**WORK ITEM**
Every line below needs to be printed again exactly, without any of its pictures.
───── RECORDS SUPPLIED ─────
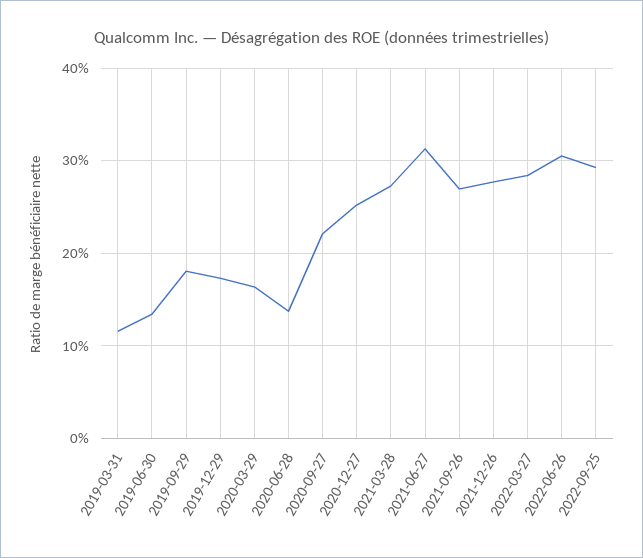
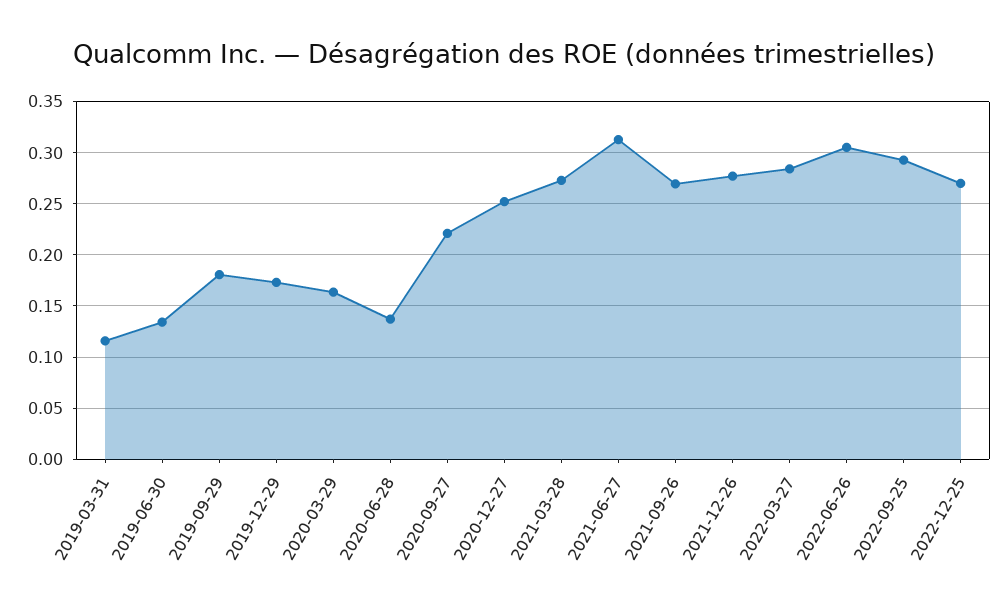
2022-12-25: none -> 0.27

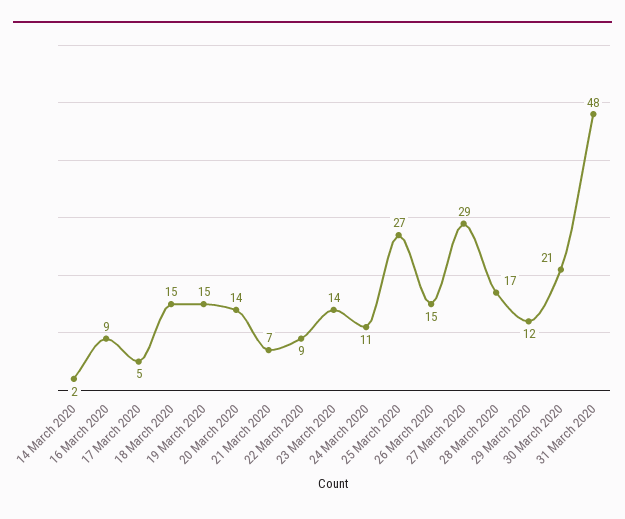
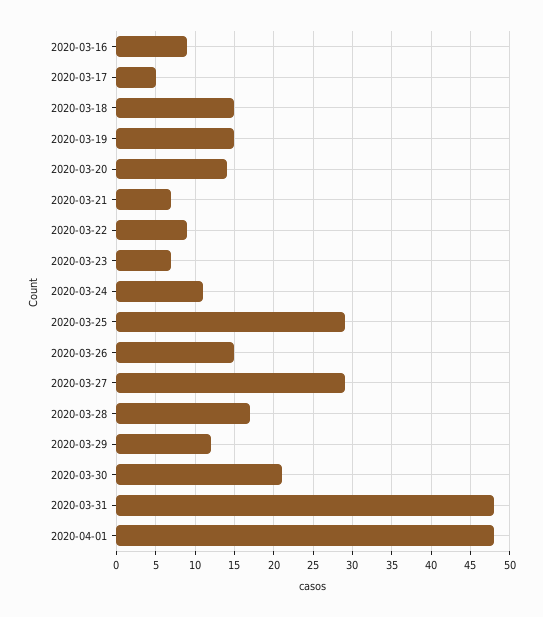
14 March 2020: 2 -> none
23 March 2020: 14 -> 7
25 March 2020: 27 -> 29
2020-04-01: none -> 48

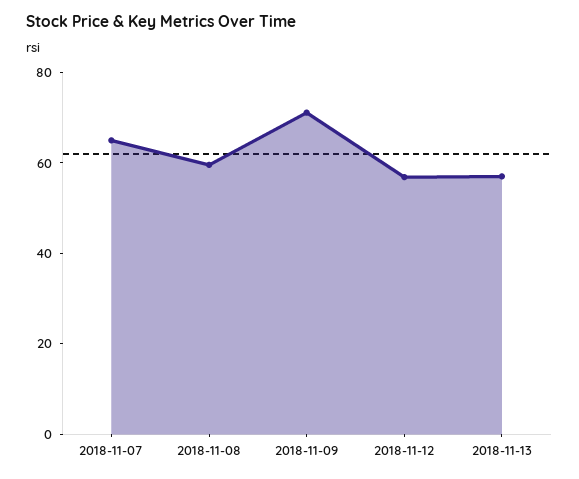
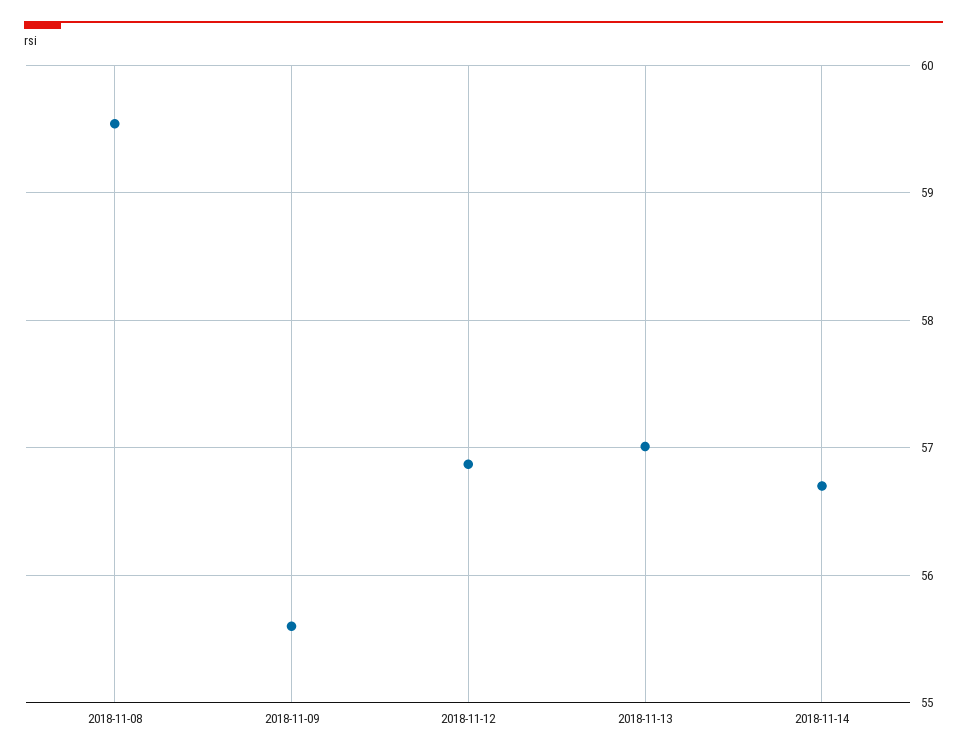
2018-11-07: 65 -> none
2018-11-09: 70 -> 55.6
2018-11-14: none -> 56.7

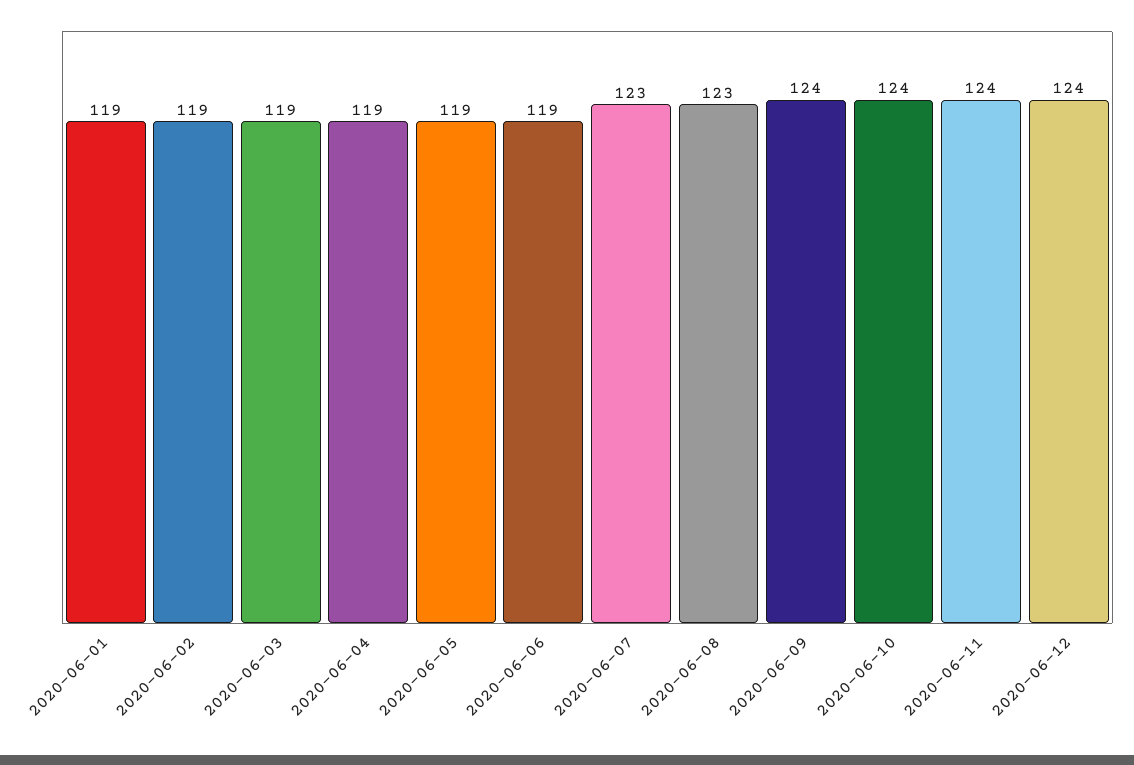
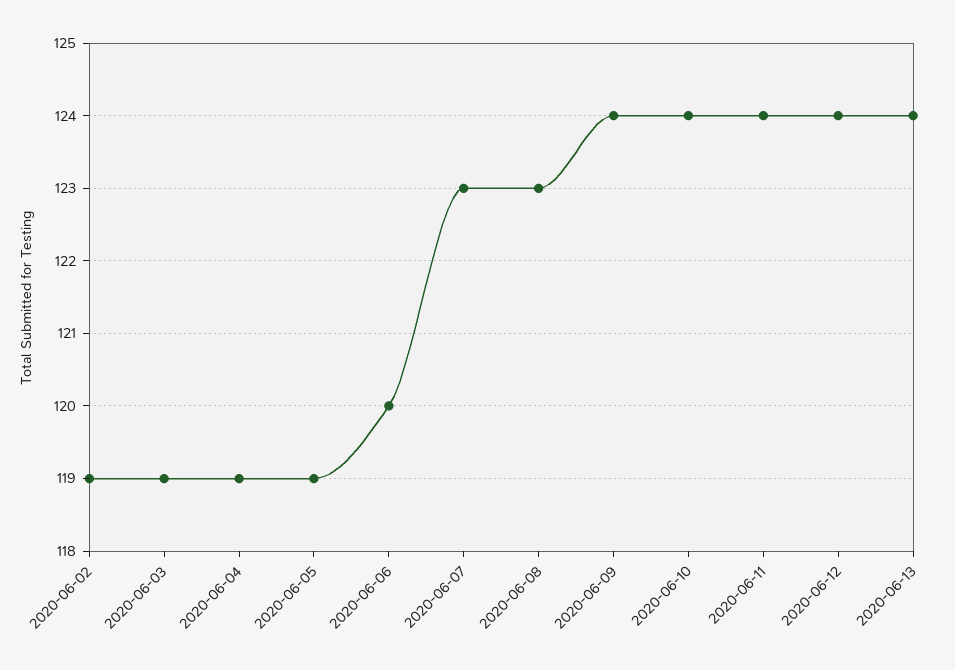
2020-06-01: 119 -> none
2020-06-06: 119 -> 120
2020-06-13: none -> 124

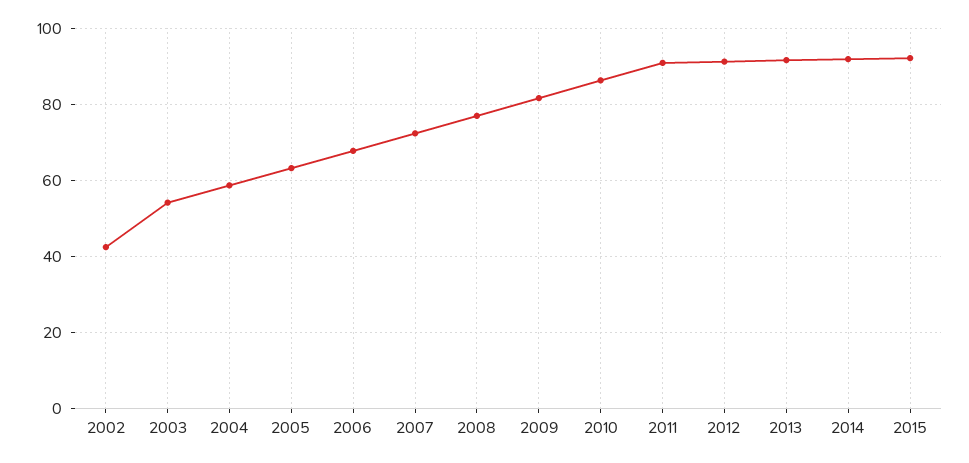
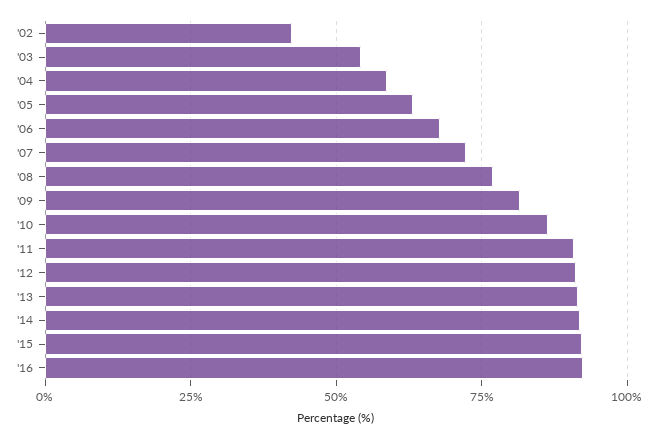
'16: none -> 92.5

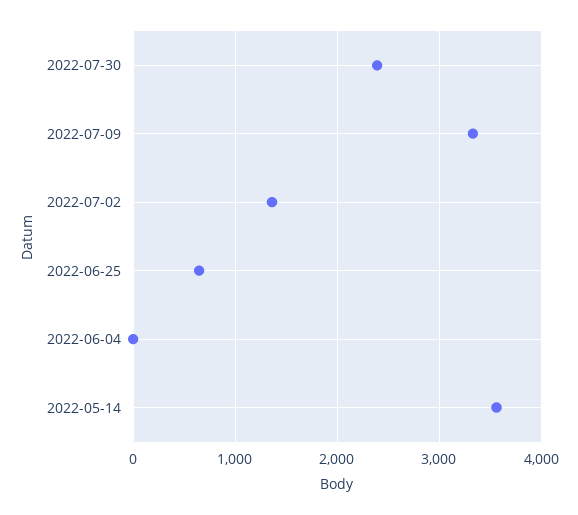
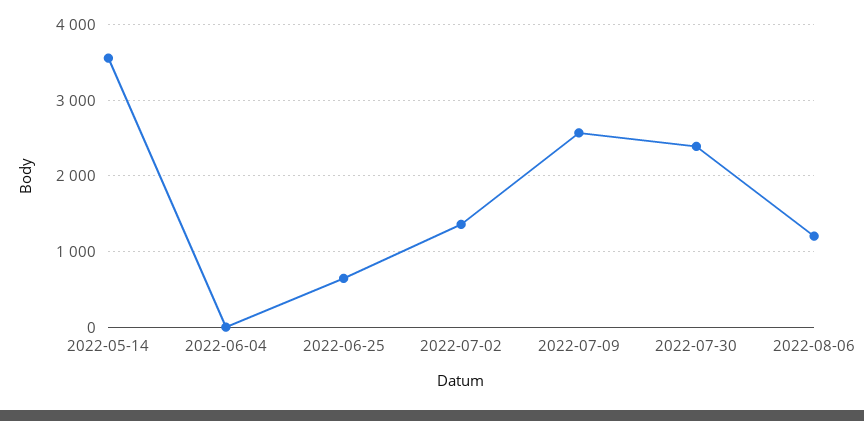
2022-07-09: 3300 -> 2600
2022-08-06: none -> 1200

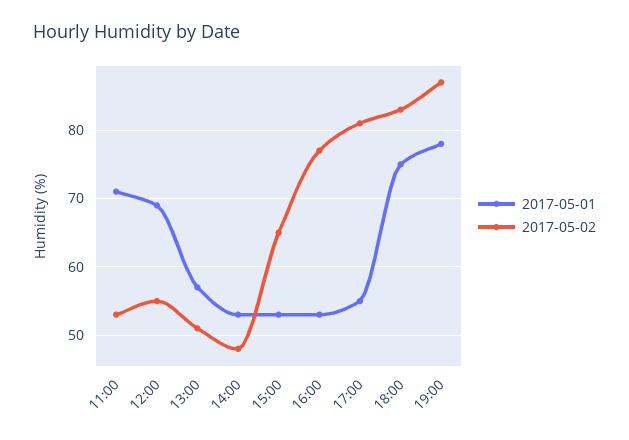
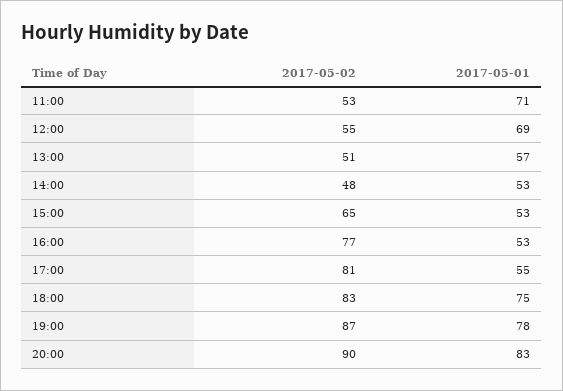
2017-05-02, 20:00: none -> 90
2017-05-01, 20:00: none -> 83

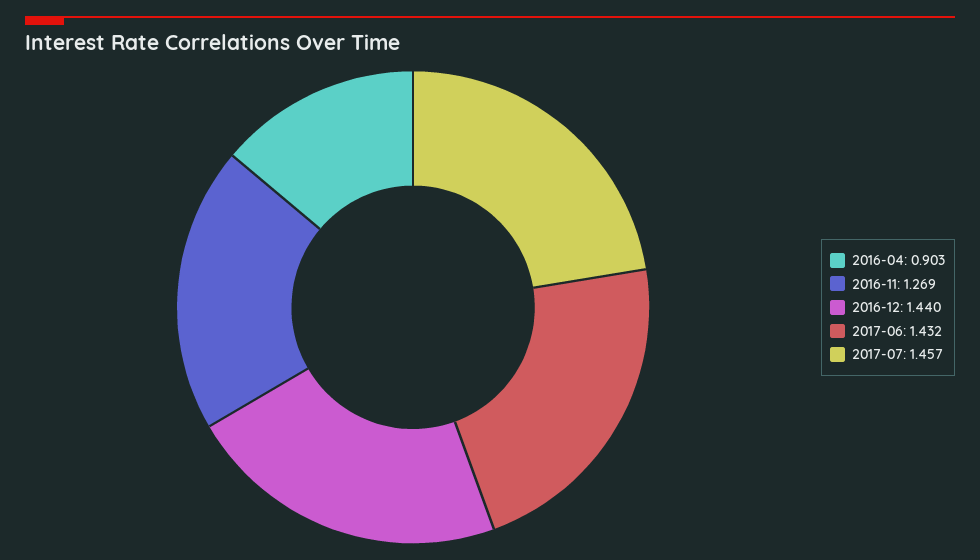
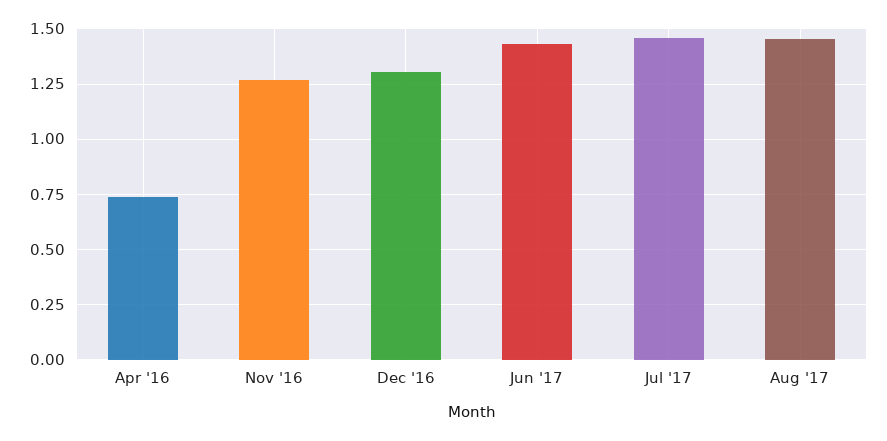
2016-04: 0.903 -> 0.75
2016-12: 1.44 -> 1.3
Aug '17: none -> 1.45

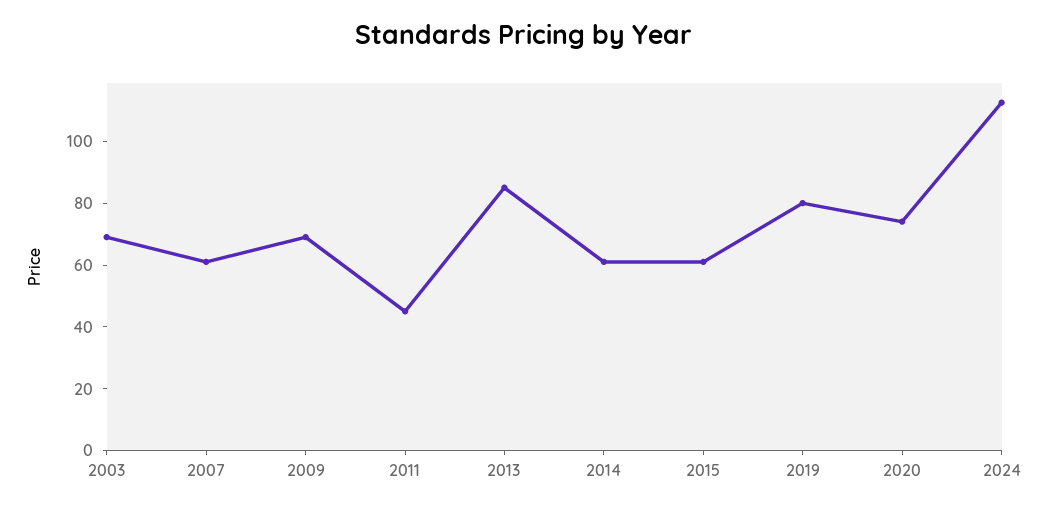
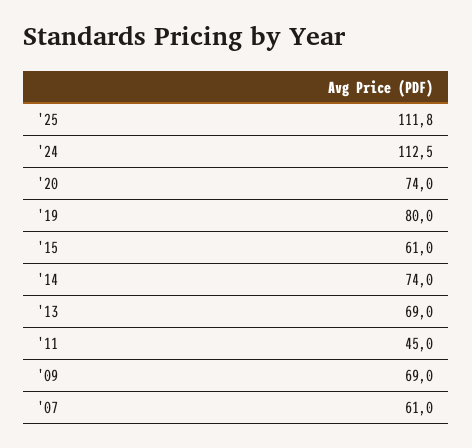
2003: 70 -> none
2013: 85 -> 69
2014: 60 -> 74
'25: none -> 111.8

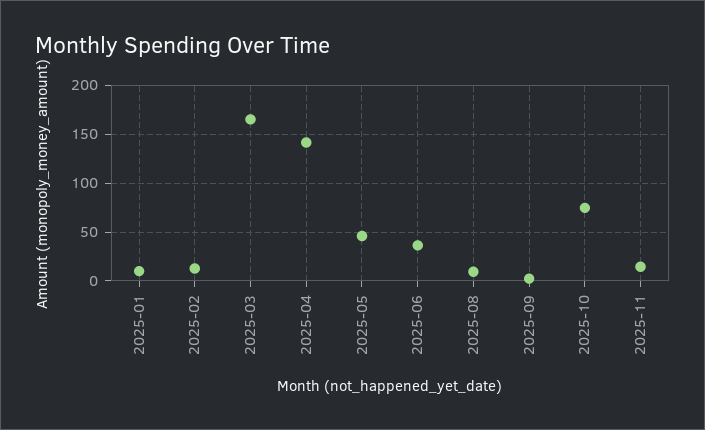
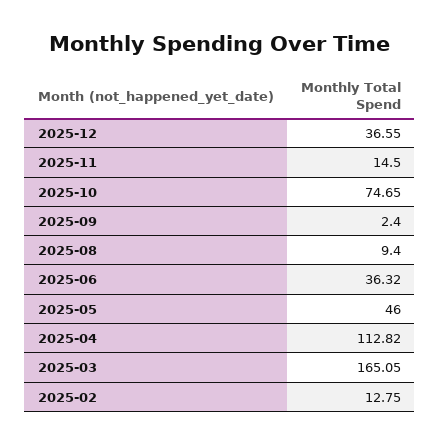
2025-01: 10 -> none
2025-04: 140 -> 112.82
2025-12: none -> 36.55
─────
**RESPONSE**
2022-12-25: none -> 0.27

14 March 2020: 2 -> none
23 March 2020: 14 -> 7
25 March 2020: 27 -> 29
2020-04-01: none -> 48

2018-11-07: 65 -> none
2018-11-09: 70 -> 55.6
2018-11-14: none -> 56.7

2020-06-01: 119 -> none
2020-06-06: 119 -> 120
2020-06-13: none -> 124

'16: none -> 92.5

2022-07-09: 3300 -> 2600
2022-08-06: none -> 1200

2017-05-02, 20:00: none -> 90
2017-05-01, 20:00: none -> 83

2016-04: 0.903 -> 0.75
2016-12: 1.44 -> 1.3
Aug '17: none -> 1.45

2003: 70 -> none
2013: 85 -> 69
2014: 60 -> 74
'25: none -> 111.8

2025-01: 10 -> none
2025-04: 140 -> 112.82
2025-12: none -> 36.55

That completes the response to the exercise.